**Working data:**
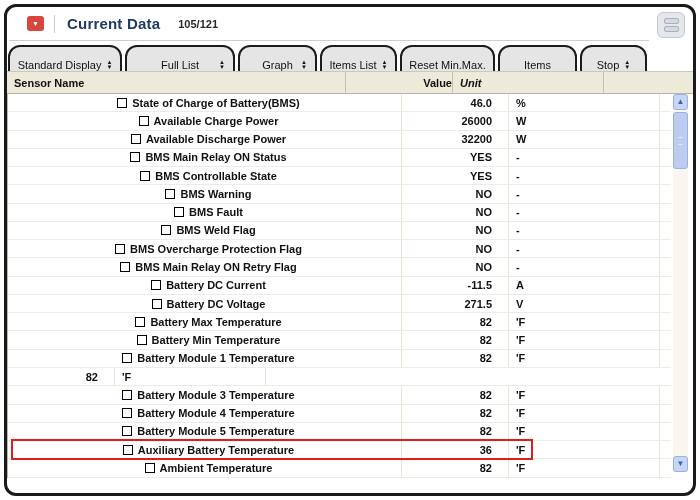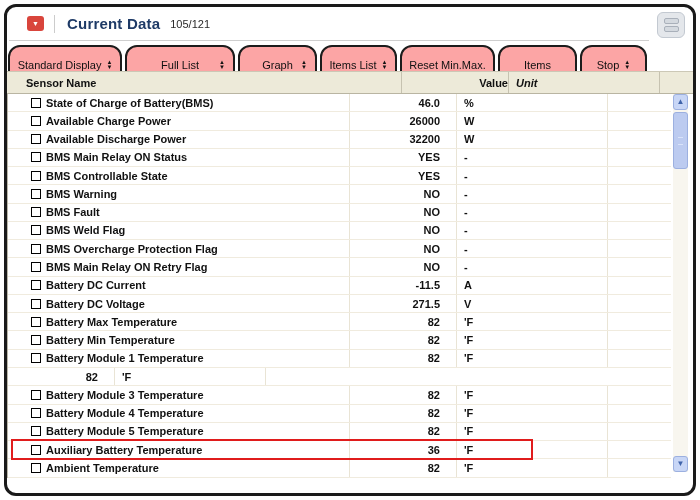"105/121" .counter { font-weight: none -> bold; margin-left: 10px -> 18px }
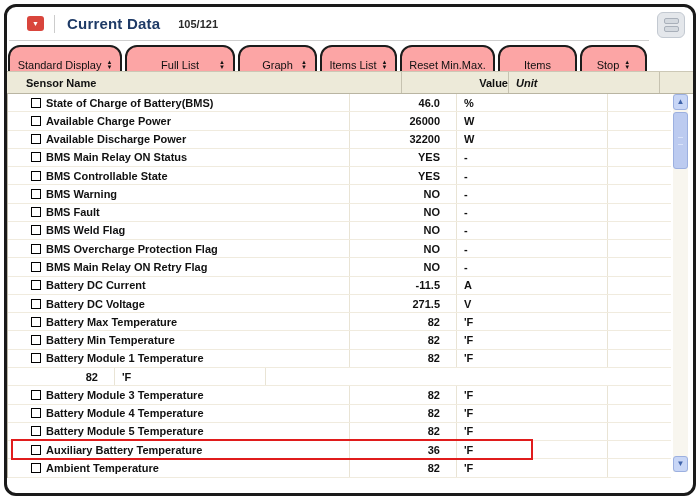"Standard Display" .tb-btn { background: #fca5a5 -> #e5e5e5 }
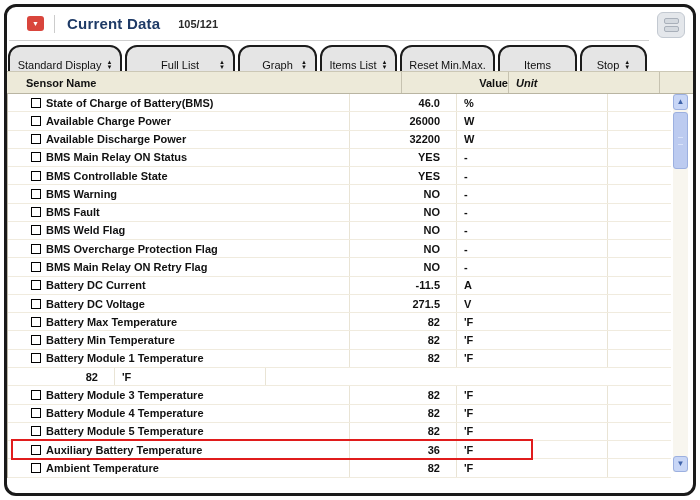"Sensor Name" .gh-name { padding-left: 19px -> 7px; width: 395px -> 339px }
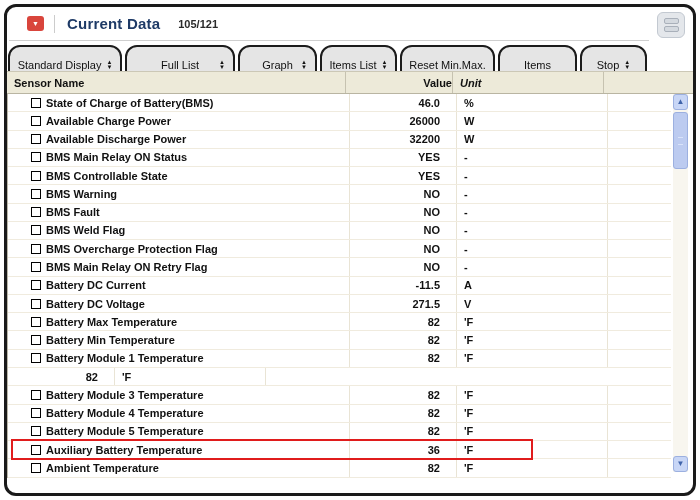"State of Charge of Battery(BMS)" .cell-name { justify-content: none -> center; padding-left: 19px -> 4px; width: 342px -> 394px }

==

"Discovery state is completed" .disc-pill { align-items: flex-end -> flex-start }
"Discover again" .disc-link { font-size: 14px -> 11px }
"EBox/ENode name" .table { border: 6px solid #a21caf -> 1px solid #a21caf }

**Requirement:** When you reach the line that has "19px -> 7px;" in the data above, start repeating lines exactly, and stop after the line that has "of Charge of"; pictures stay out.

**Exercise output:**
"Sensor Name" .gh-name { padding-left: 19px -> 7px; width: 395px -> 339px }
"State of Charge of Battery(BMS)" .cell-name { justify-content: none -> center; padding-left: 19px -> 4px; width: 342px -> 394px }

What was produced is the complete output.